22

3.4K 256 63
                                    

Nyesek. Senyesek-Nyeseknya
.

.

.

"Di atasnya putih di bawahnya kuning."

Kirana tidak langsung menjawab, berpikir sejenak. Menoleh menatap Prima yang juga merebahkan tubuh di sebelahnya.

Saat ini mereka berada di salah satu taman yang di sekitar sana ada danau buatan. Mereka merebahkan tubuh di atas hamparan rumput hijau. Menikmati sore menjelang petang tersebut.

"Apa? Aku gak tau jawabannya."

"Pocong injak tai."

Keduanya tertawa. Prima yang terbahak-bahak dan Kirana yang tertawa kalem.

"Terus.."

"Udah Prim. Perutku sakit gara-gara ketawa," sela Kirana masih tertawa sembari memegang perutnya. Menghentikan Prima yang memberikan tebakan yang mengocok perutnya.

Prima pun berhenti, tapi masih tertawa.

Hingga mereka terdiam. Saling mengatur nafas. Menatap langit yang berwarna jingga kemerah-merahan.

"Makasih Ki."

Kirana menoleh menatap Prima. Mengernyit heran. "Kenapa bilang makasih?"

Sahabatnya itu balas menatapnya. "Sudah jadi temanku."

Tersenyum lembut, Kirana juga mengucapkan terima kasih karena Prima menjadi temannya. Mereka bersahabat. Bahkan kini merasa seperti saudara yang tidak sedarah.

Nasib keduanya hampir sama.

Prima yang tidak memiliki orang tua, hidup sendirian. Dan, walaupun Kirana memiliki orang tua, tapi mereka tidak peduli.

Orang tua Kirana berpisah sejak Kirana masih kecil belum tau apapun. Ayahnya menikah. Memiliki Ibu tiri yang bersifat layaknya Ibu tiri Cinderella.

"Aku mau kita temenan selamanya. Terus punya anak... terus anak kita juga nanti temenan."

Prima tersenyum mendengar penuturan Kirana. Matanya berkaca-kaca.

Merasa sangat beruntung karena memiliki sosok Kirana yang menjadi temannya. Meski kerap kali marah atau pun kesal pada Kirana, tapi wanita itu tidak pernah meninggalkannya. Meski ia yang salah, tapi Kirana yang tetap meminta maaf.

Prima merasa sangat bersyukur.

"Makasih Ki,..." bisiknya lirih, tatapannya tetap tertuju pada langit.

Kirana tidak mendengar bisikan Prima.

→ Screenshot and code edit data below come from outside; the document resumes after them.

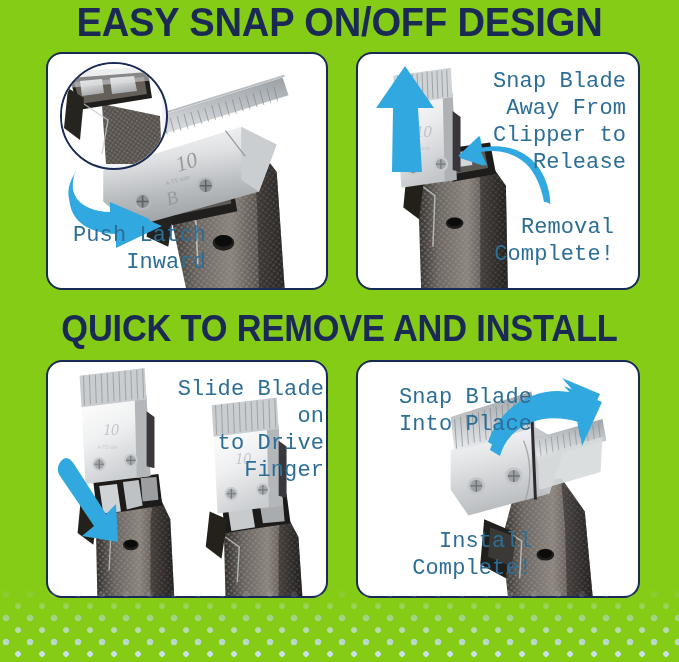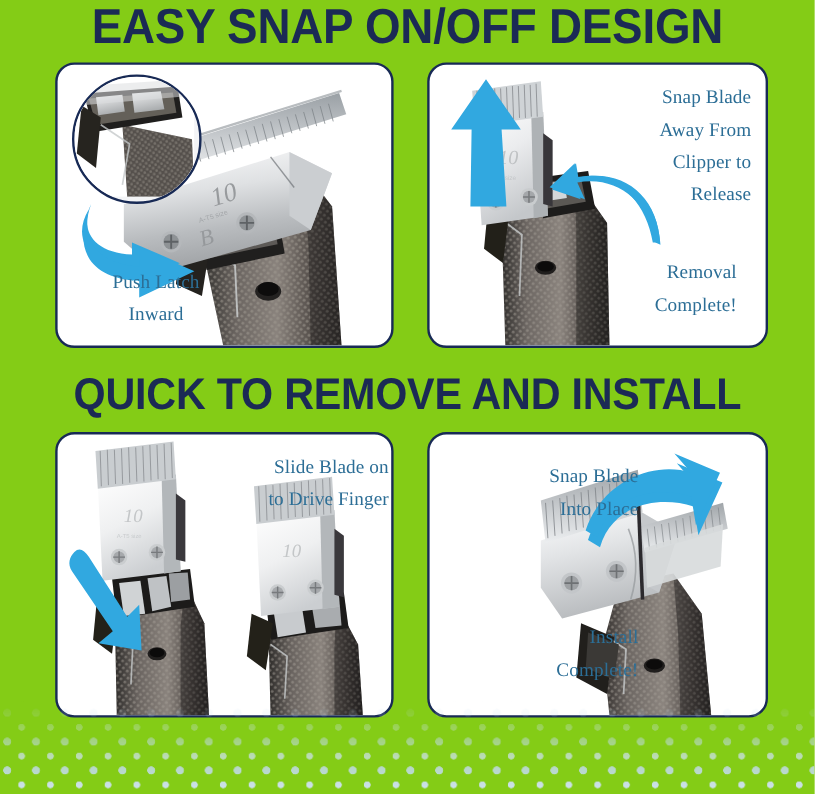"Snap Blade" .caption { font-family: Liberation Serif, serif -> Liberation Mono, monospace; font-size: 16px -> 22px }
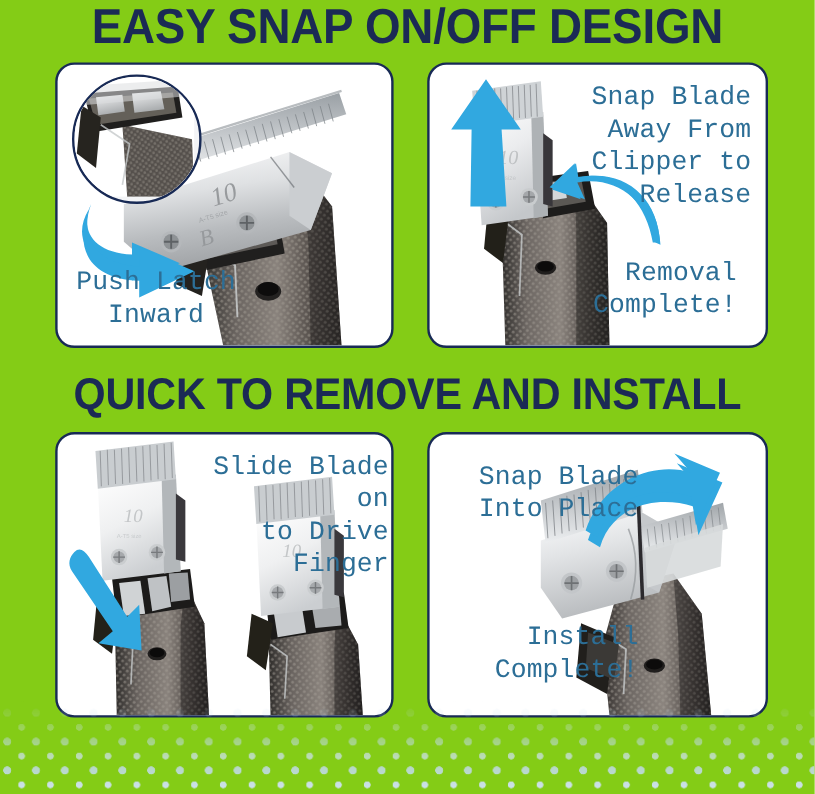"Push Latch" #cap-push-latch { text-align: none -> right }
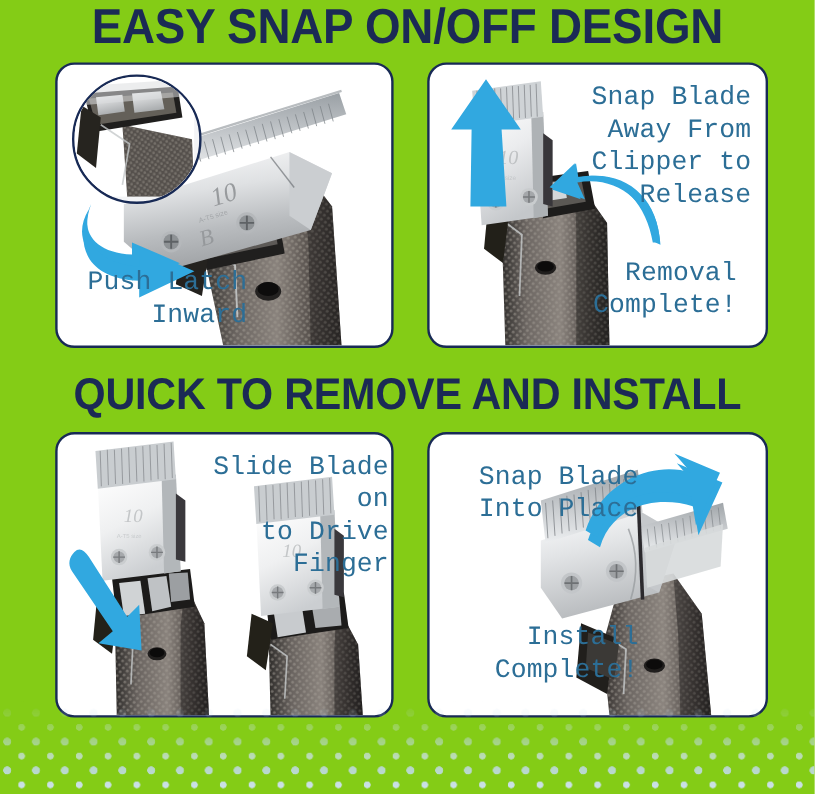"Install" #cap-install { top: 156px -> 166px }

Wanita itu beringsut duduk. Melihat jam di pergelangan tangannya. "Prim, aku harus pulang!" ujarnya sedikit panik setelah melihat jam.

"Maaf ya gak bisa anterin," ujar Prima ikut duduk yang diangguki Kirana.

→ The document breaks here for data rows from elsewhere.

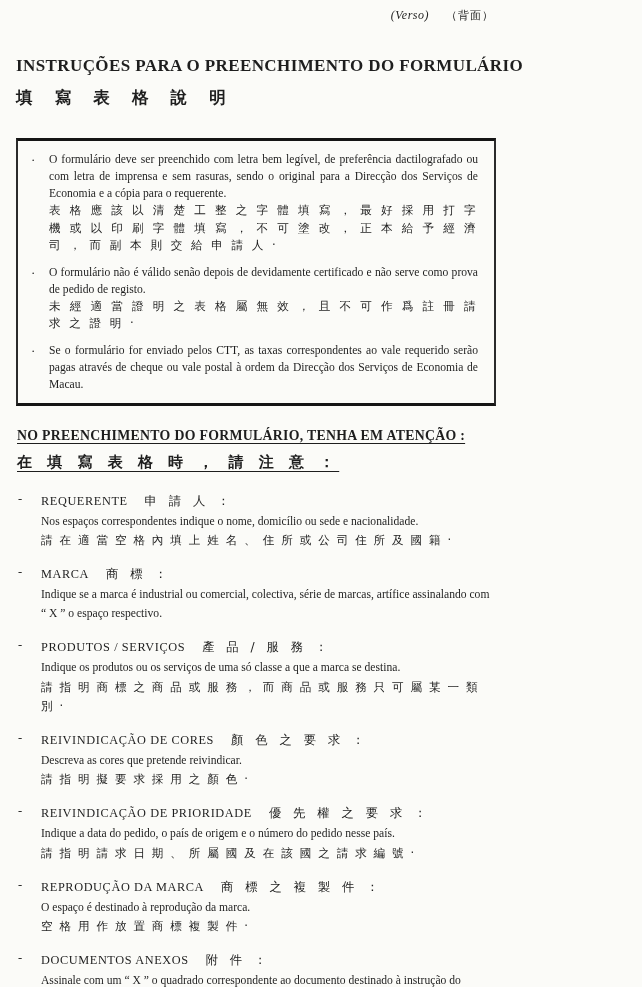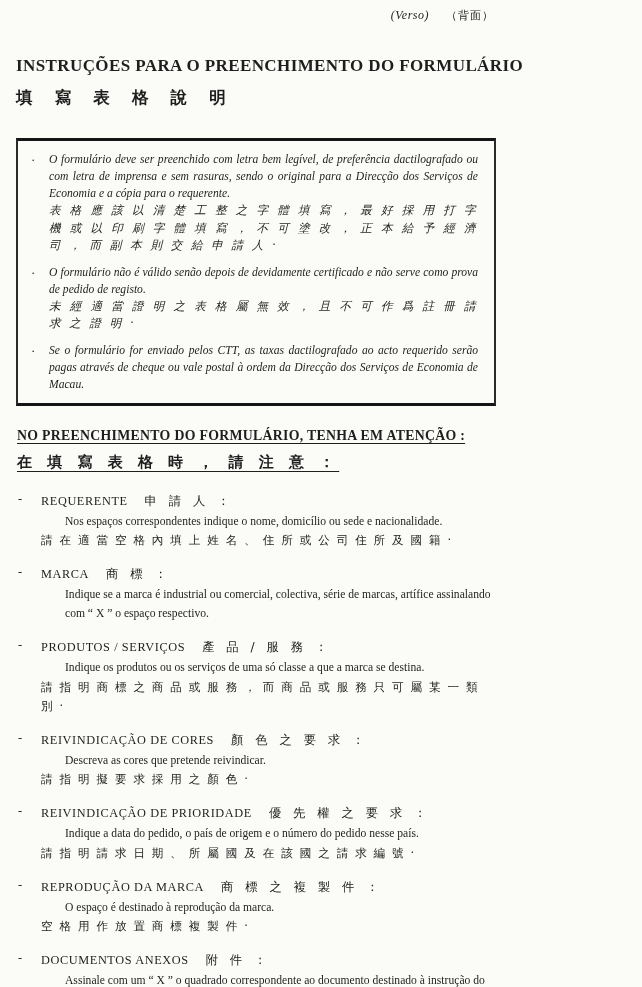"O formulário deve ser preenchido" .bullet-body { font-style: italic -> none }
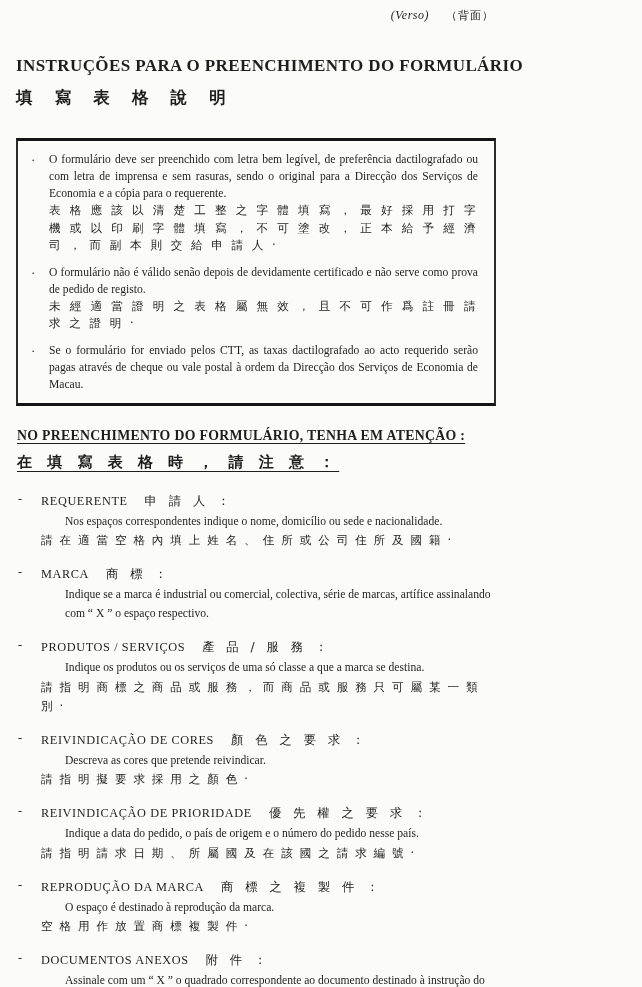"Se o formulário for enviado" div.b-pt { text: dactilografado ao acto -> correspondentes ao vale }
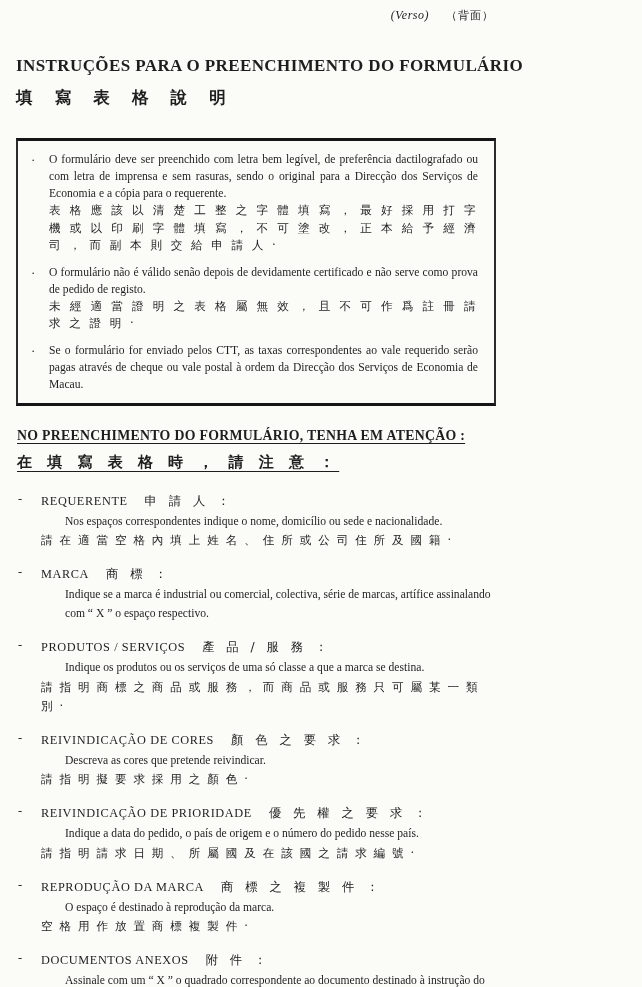"Nos espaços correspondentes indique o" .item-desc-pt { margin-left: 24px -> none }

"Gak pa-pa kok. Aku bisa naik bis. Kapan-kapan kita keluar jalan lagi. Oke?" Prima mengangguk pelan. Sahabatnya itu beranjak pergi meninggalkannya seorang.

Prima menggunakan MRT sebagai transportasi pulang ke apartemen. Duduk bersama para penumpang lain.

Tatapan Prima tertuju pada penumpang lain yang duduk tepat di hadapannya.

Sebuah keluarga kecil yang terdiri dari Ayah, Ibu dan seorang gadis kecil.

Ayah dan Ibu tersebut mengajak putri mereka bertepuk tangan pelan seraya menyanyikan lagu anak-anak Kereta Api.

Prima tidak pernah merasakan hal tersebut. Berkumpul bersama orang tuanya. Diajak bernyanyi seperti itu. Bahkan ia tidak tau siapa orang tuanya.

Dulu, Prima selalu menyayangkan kenapa lahir di dunia ini jika hidup sendirian meski hidup di panti bersama anak-anak yang lain, tapi ia tetap merasa sendirian.